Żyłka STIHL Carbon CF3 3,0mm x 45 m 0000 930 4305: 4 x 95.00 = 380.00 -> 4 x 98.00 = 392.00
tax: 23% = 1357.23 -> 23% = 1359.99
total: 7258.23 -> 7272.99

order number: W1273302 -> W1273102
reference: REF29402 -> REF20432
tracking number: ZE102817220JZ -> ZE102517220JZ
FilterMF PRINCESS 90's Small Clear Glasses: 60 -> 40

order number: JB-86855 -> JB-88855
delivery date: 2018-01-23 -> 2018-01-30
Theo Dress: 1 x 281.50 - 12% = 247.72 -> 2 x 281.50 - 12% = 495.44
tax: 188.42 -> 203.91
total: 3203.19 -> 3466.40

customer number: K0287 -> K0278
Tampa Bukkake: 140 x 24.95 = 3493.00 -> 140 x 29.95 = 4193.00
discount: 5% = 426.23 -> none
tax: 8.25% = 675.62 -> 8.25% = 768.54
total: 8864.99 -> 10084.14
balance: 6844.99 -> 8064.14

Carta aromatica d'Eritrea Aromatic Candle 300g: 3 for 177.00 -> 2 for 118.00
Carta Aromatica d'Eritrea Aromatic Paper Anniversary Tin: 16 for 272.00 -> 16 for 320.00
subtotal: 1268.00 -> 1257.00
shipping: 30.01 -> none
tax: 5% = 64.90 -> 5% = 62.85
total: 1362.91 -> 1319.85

== PROBLEM REQUIREMENTS ==
Report how many lines of the listing hold the string "Carta", giving only the number.

== RESULT OF THE EXERCISE ==
2